I've already mentioned that I started having symptoms awhile before a diagnosis was made. While I'm not sure I can put a date to it, there was a point where I started to have inklings of impending doom. As I look back on that time, it is a little hard to put it in perspective, but I'll try. At that time, I was in my early 50's, I had a busy general internal medicine office and hospital practice, and I was governor of the Alaska chapter of the American College of Physicians. Additionally, I had a son in college and a daughter in high school. I did not want to be sick and wasn't sure how I would fit an illness into my busy schedule and future hopes and plans. But at the same time, my body was telling me things, in addition to the specific symptoms I've already described. I was getting tired a lot, and just didn't have the energy I once had. I also seemed to have to work extra hard in my ski racing just to maintain, much less improve. I've already talked about denial, but at some point in any illness that is causing symptoms, especially a chronic one, I believe that patients come to grips with the illness and prepare themselves accordingly. I prepared myself for the worst, and realized I might die from whatever it was I had. In some ways, my survival to this point has surprised and delighted me.
I've come to look at my "time" since this all started as a bonus. So here are just a few of the things I've celebrated and delighted in during my "bonus years". My son graduated from college and went on to work in Americorps and the Student Conservation Corps as a supervisor. Currently he's working on the professional ski patrol at Vail. His goal is to ultimately work as a paramedic. My daughter graduated from high school and went on to college and is now in her final year.
An interesting juxtaposition for me is that as my illness began and then evolved, I was becoming increasingly involved in the ACP [American College of Physicians]. It has been ironic in some ways that some of the most significant work I've done in organized medicine has occurred since I became ill. It has been my goal to make something that could be just plain bad into something that has aspects of good.
I believe it is impossible to separate your lifelong experiences as a physician from how you will experience a personal illness. In my case, I've had this chronic illness, and I also have an ongoing career. In the last year, I've moved from private practice to a new position as chief of internal medicine at the Alaska Native Medical Center.
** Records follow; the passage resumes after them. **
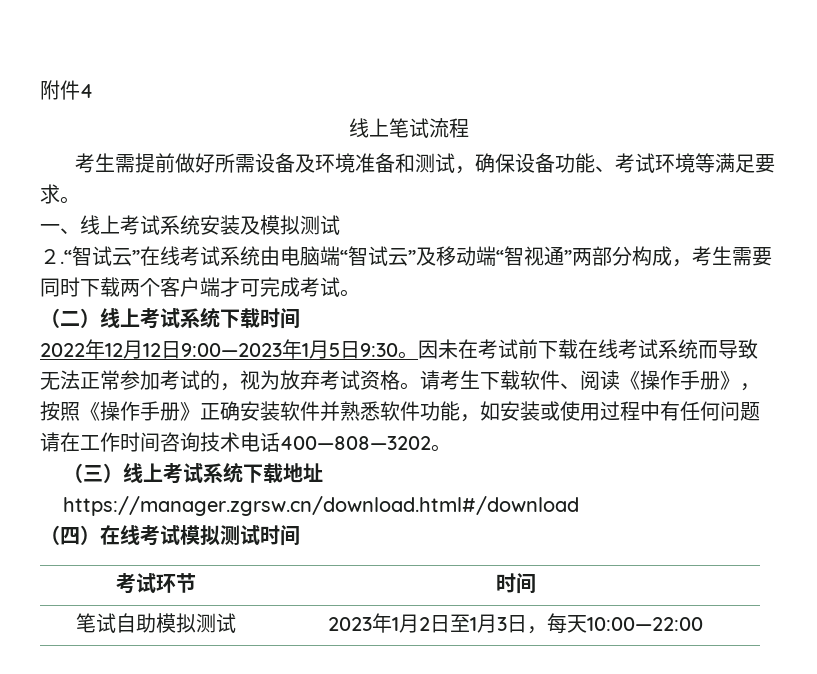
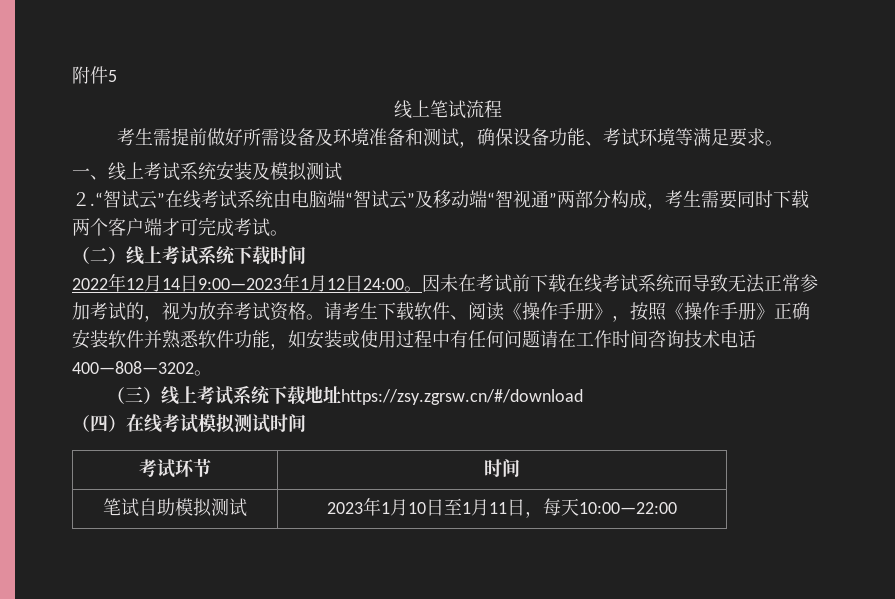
- 附件4
+ 附件5
- 2022年12月12日9:00—2023年1月5日9:30。
+ 2022年12月14日9:00—2023年1月12日24:00。
- （三）线上考试系统下载地址https://manager.zgrsw.cn/download.html#/download
+ （三）线上考试系统下载地址https://zsy.zgrsw.cn/#/download
- 笔试自助模拟测试 | 2023年1月2日至1月3日，每天10:00—22:00
+ 笔试自助模拟测试 | 2023年1月10日至1月11日，每天10:00—22:00

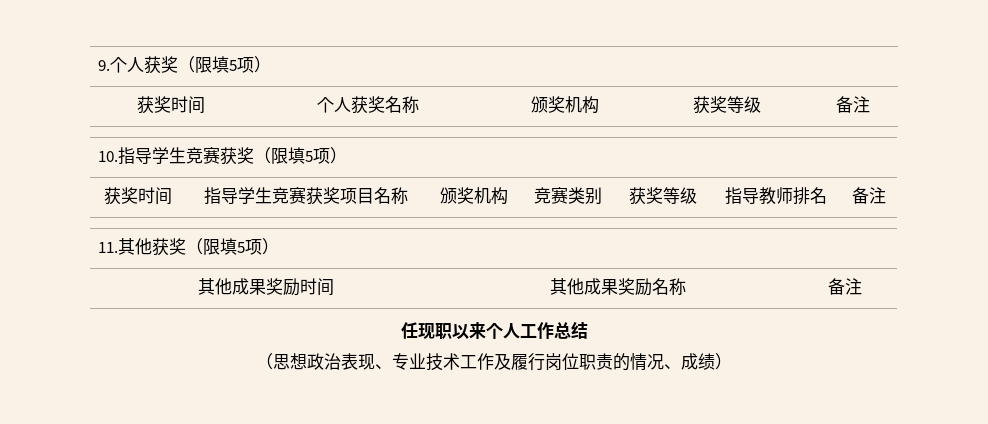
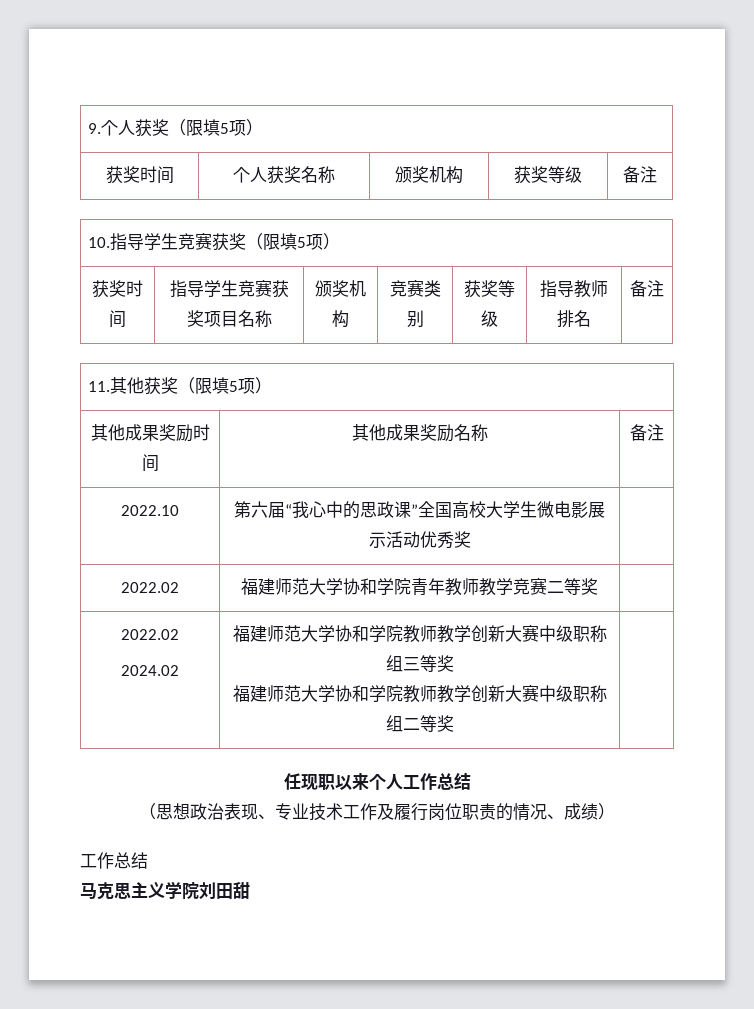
+ 2022.10 | 第六届“我心中的思政课”全国高校大学生微电影展示活动优秀奖 |
+ 2022.02 | 福建师范大学协和学院青年教师教学竞赛二等奖 |
+ 2022.02
+ 2024.02 | 福建师范大学协和学院教师教学创新大赛中级职称组三等奖
+ 福建师范大学协和学院教师教学创新大赛中级职称组二等奖 |
  （思想政治表现、专业技术工作及履行岗位职责的情况、成绩）
+ 工作总结
+ 马克思主义学院刘田甜

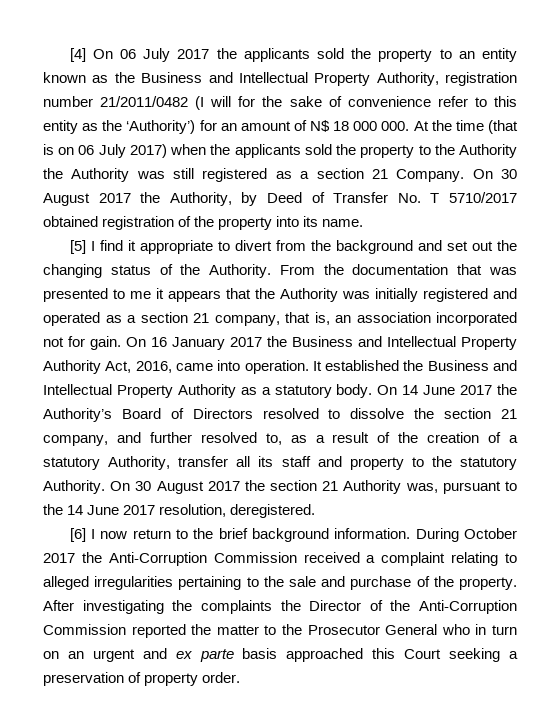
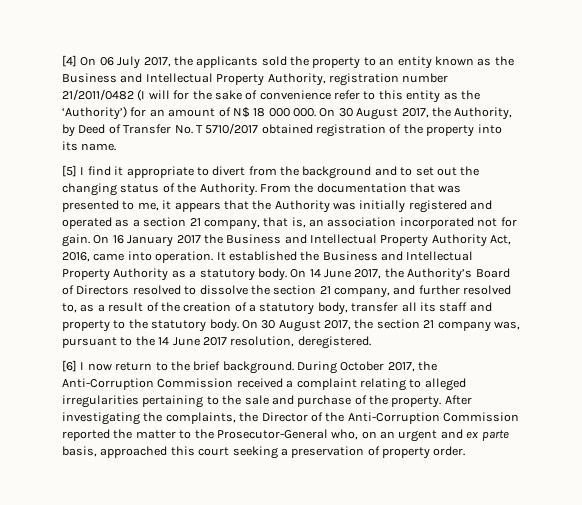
- [4] On 06 July 2017 the applicants sold the property to an entity known as the Business and Intellectual Property Authority, registration number 21/2011/0482 (I will for the sake of convenience refer to this entity as the ‘Authority’) for an amount of N$ 18 000 000. At the time (that is on 06 July 2017) when the applicants sold the property to the Authority the Authority was still registered as a section 21 Company. On 30 August 2017 the Authority, by Deed of Transfer No. T 5710/2017 obtained registration of the property into its name.
+ [4] On 06 July 2017, the applicants sold the property to an entity known as the Business and Intellectual Property Authority, registration number 21/2011/0482 (I will for the sake of convenience refer to this entity as the ‘Authority’) for an amount of N$ 18 000 000. On 30 August 2017, the Authority, by Deed of Transfer No. T 5710/2017 obtained registration of the property into its name.
- [5] I find it appropriate to divert from the background and set out the changing status of the Authority.
+ [5] I find it appropriate to divert from the background and to set out the changing status of the Authority.
- From the documentation that was presented to me it appears that the Authority was initially registered and operated as a section 21 company, that is, an association incorporated not for gain.
+ From the documentation that was presented to me, it appears that the Authority was initially registered and operated as a section 21 company, that is, an association incorporated not for gain.
- On 14 June 2017 the Authority’s Board of Directors resolved to dissolve the section 21 company, and further resolved to, as a result of the creation of a statutory Authority, transfer all its staff and property to the statutory Authority. On 30 August 2017 the section 21 Authority was, pursuant to the 14 June 2017 resolution, deregistered.
+ On 14 June 2017, the Authority’s Board of Directors resolved to dissolve the section 21 company, and further resolved to, as a result of the creation of a statutory body, transfer all its staff and property to the statutory body. On 30 August 2017, the section 21 company was, pursuant to the 14 June 2017 resolution, deregistered.
- [6] I now return to the brief background information.
+ [6] I now return to the brief background.
- During October 2017 the Anti-Corruption Commission received a complaint relating to alleged irregularities pertaining to the sale and purchase of the property.
+ During October 2017, the Anti-Corruption Commission received a complaint relating to alleged irregularities pertaining to the sale and purchase of the property.
- After investigating the complaints the Director of the Anti-Corruption Commission reported the matter to the Prosecutor General who in turn on an urgent and ex parte basis approached this Court seeking a preservation of property order.
+ After investigating the complaints, the Director of the Anti-Corruption Commission reported the matter to the Prosecutor-General who, on an urgent and ex parte basis, approached this court seeking a preservation of property order.

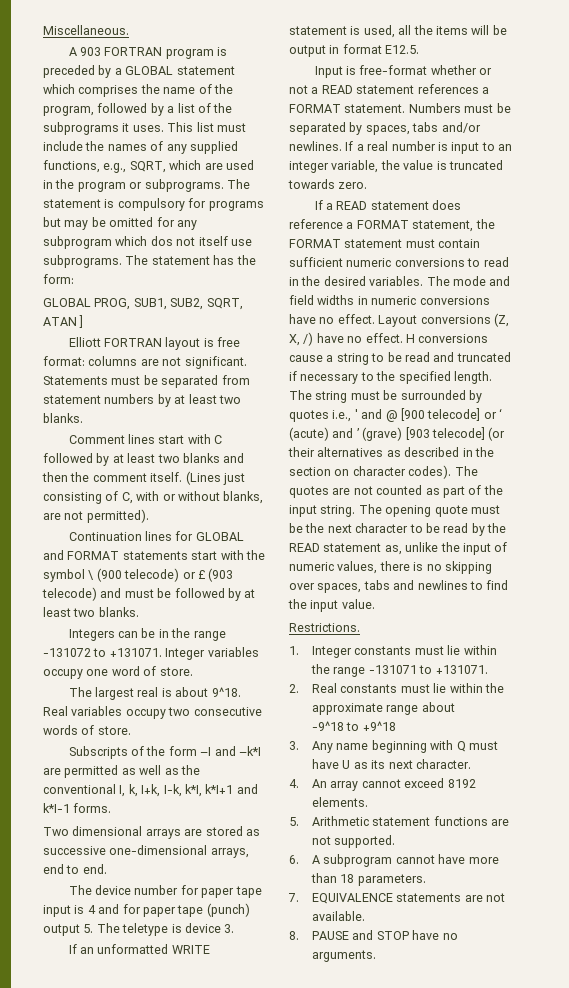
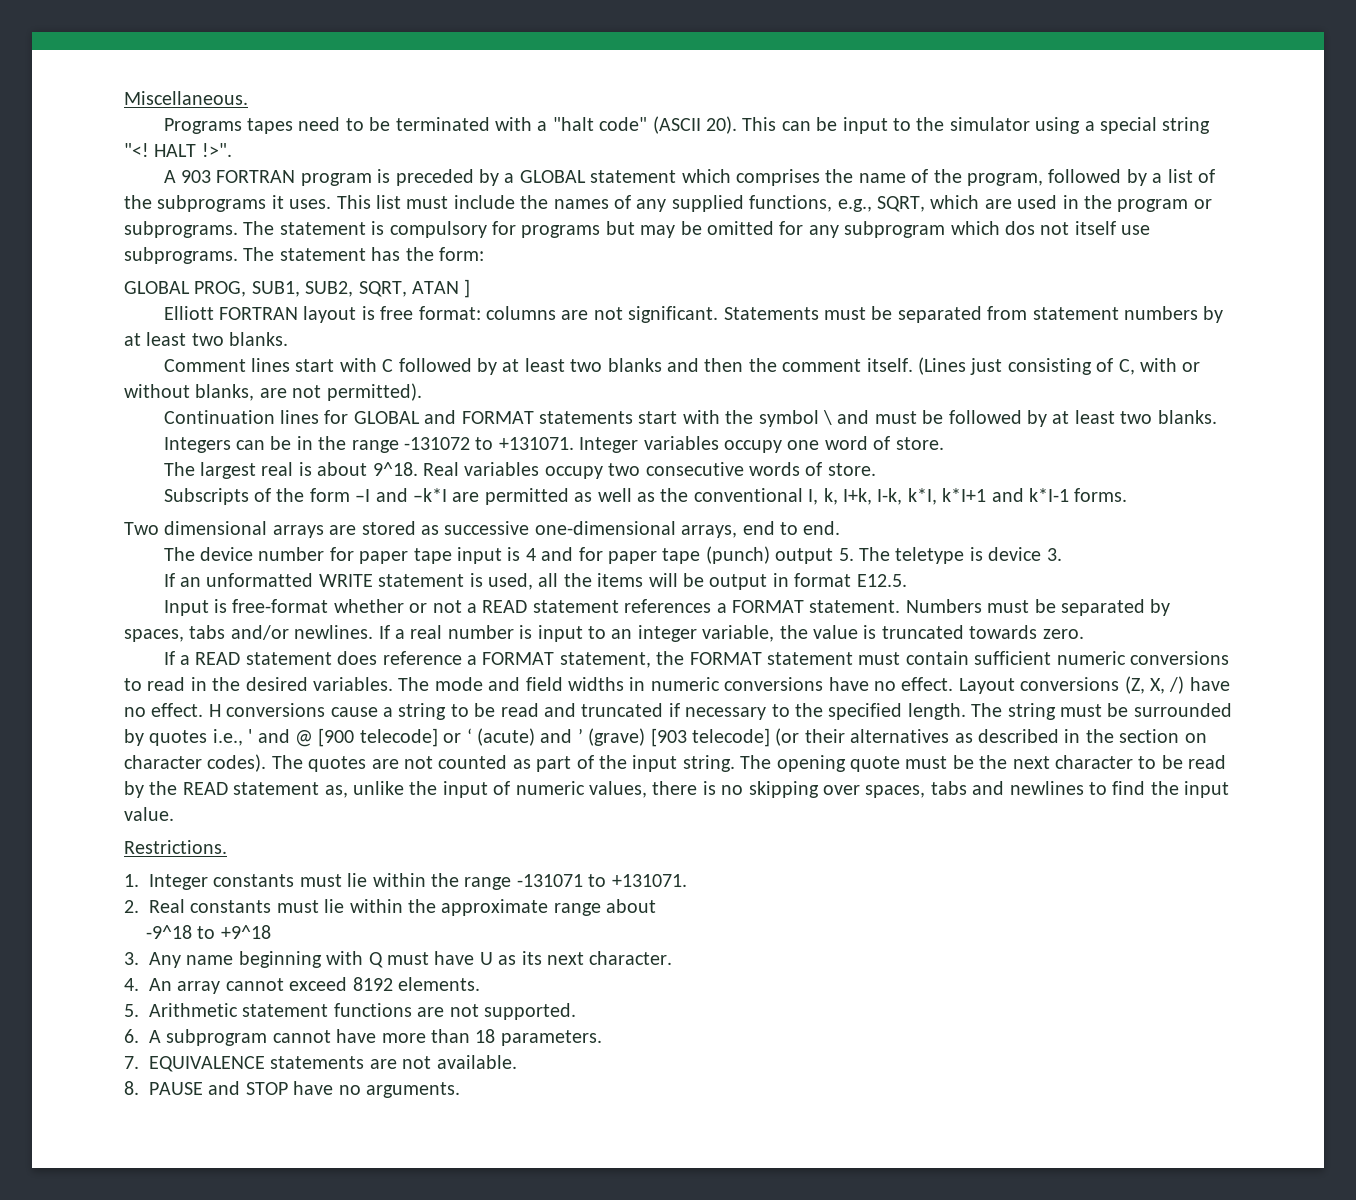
+ Programs tapes need to be terminated with a "halt code" (ASCII 20). This can be input to the simulator using a special string "<! HALT !>".
- Continuation lines for GLOBAL and FORMAT statements start with the symbol \ (900 telecode) or £ (903 telecode) and must be followed by at least two blanks.
+ Continuation lines for GLOBAL and FORMAT statements start with the symbol \ and must be followed by at least two blanks.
I've learned some new clinical skills there, and have enjoyed the challenges of a largely administrative position. In 2005 I moved on from the ACP Board of Governors to the Board of Regents. My history of illness and my professional life have truly been a very interesting juxtaposition
I acknowledged earlier that it is very important not to treat yourself; not to be your own physician. But I think it's also inevitable that as a physician you are going to be involved in your own care in ways that are unique and different. I believe that probably is true as well for your involvement with an ill family member or a spouse. And I think that's one of the main difficulties that physicians treating physicians have: trying to come to grips with how to incorporate this into their notions of what's right and wrong in terms of treating patients. However, while there are challenges, I also believe that treating another physician can be and should be one of the richest experiences that you can have as a doctor. I know that when I've had the privilege of treating other physicians or their families, those experiences have been very special.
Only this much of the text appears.